7:15 AM: Cat People (1942). A New York architect marries a Serbian artist who turns into a black panther when aroused.
8:30 AM: I Walked with a Zombie (1943). A nurse hired to care for a woman falls for her charge’s husband and is swept into the dark world of voodoo while trying to cure her.
9:45 AM: Dementia 13 (1963). Written by Francis Ford Coppola and directed by Roger Corman, a scheming young woman tries to get written into her mother-in-laws will after causing her father’s heart-attack while an axe-murderer picks off mourners in the family’s Irish estate.
11:15 AM: House of Wax (1953). Vincent Price stars as a fire-scarred sculptor using horrible methods to restore marvelous wax creations his crippled hands cannot.
12:45 PM: Black Sabbath (1964). Mario Bava directs this trilogy of horror stories involving a haunted nurse, a stalked call girl, and a vampire.

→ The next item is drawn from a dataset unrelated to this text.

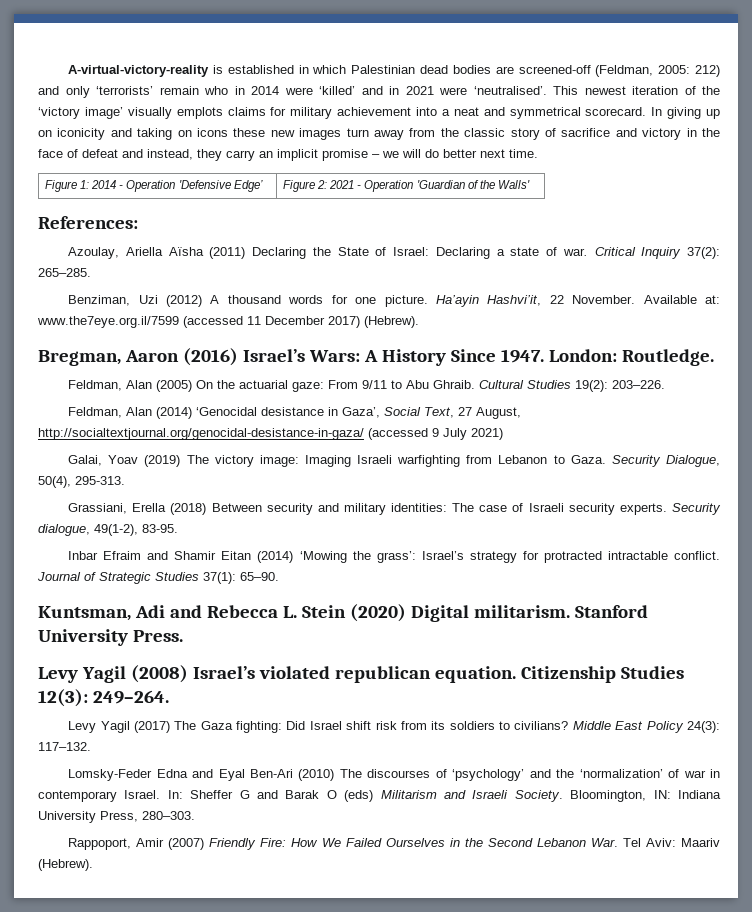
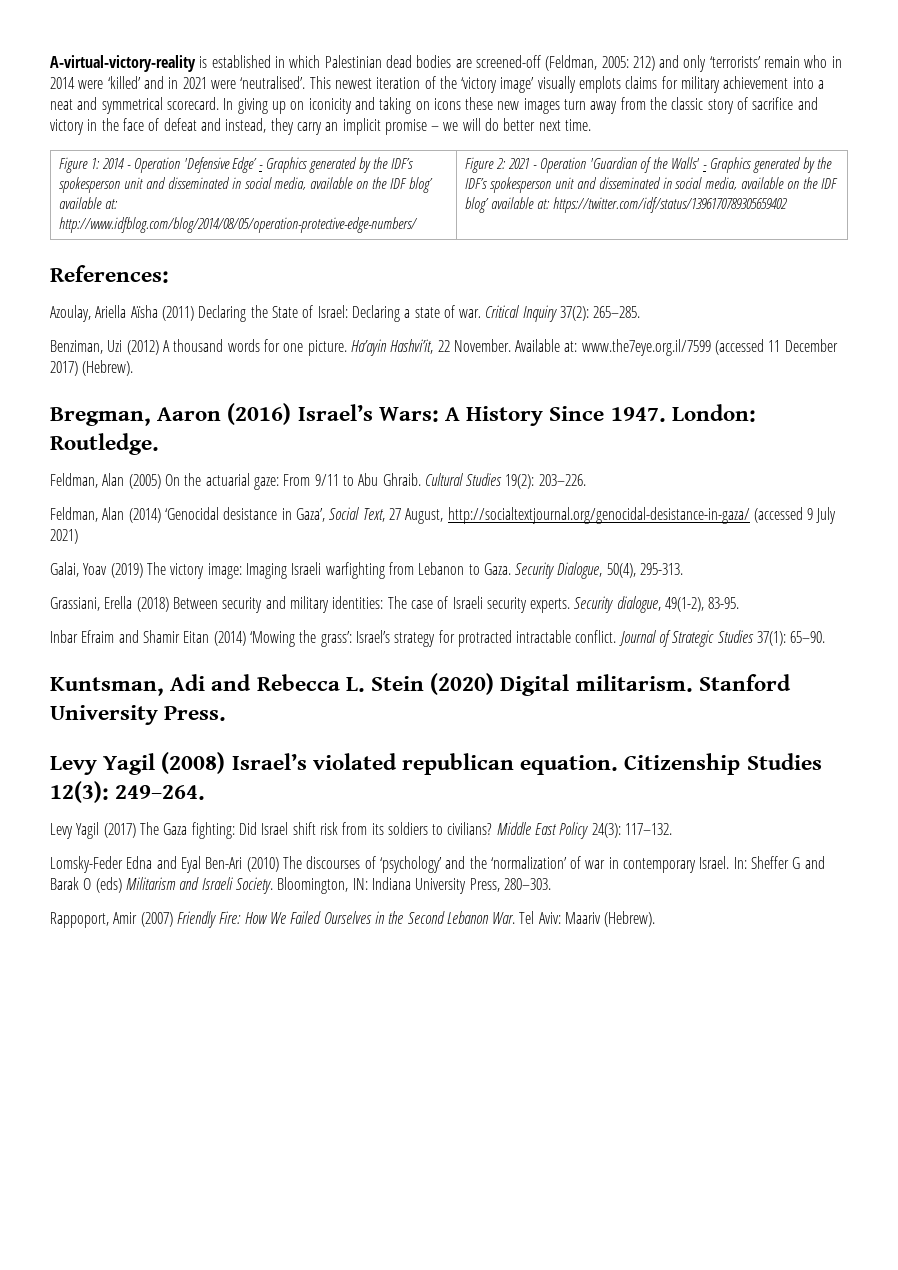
- Figure 1: 2014 - Operation 'Defensive Edge’
+ Figure 1: 2014 - Operation 'Defensive Edge’ - Graphics generated by the IDF’s spokesperson unit and disseminated in social media, available on the IDF blog’ available at: http://www.idfblog.com/blog/2014/08/05/operation-protective-edge-numbers/
- Figure 2: 2021 - Operation 'Guardian of the Walls'
+ Figure 2: 2021 - Operation 'Guardian of the Walls' - Graphics generated by the IDF’s spokesperson unit and disseminated in social media, available on the IDF blog’ available at: https://twitter.com/idf/status/1396170789305659402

2:30 PM: Dead of Night (1945). This rare piece of British 1940s horror is an anthology featuring house guests summoned to an English estate, each of whom are confronted with their nightmares.
4:30 PM: House on Haunted Hill (1958). The owner of a haunted mansion (Vincent Price) offers a group of people reward money if they can survive a night at his scary estate.
6 PM: The Haunting (1963). An anthropologist, an heir, and two ESP-prone women explore a haunted, New England mansion.
8 PM: The Devil’s Bride (1968). A 1920s duke and his friends form a pentagram to ward off a satanist.
9:45 PM: The Mummy (1959). British archaeologists defile the tomb of an Egyptian princess and her buried-alive lover.
11:30 PM: The Hound of the Baskervilles (1959). Peter Cushing stars as Sherlock Holmes tasked with protecting a nobleman from a killer-dog family curse.
1:15 AM: Scream of Fear (1961). A young woman in a wheelchair sees a corpse no one else sees on the French Riviera.
2:45 AM: The Two Face of Dr. Jekyll (1961). An elderly researcher’s experiments transform him into a youthful rogue with a penchant for violence.
4:30 AM: To the Devil, a Daughter (1976). A priest tries to save a nun from a cult trying to offer her as an avatar to Astaroth, the Great Duke of Hell.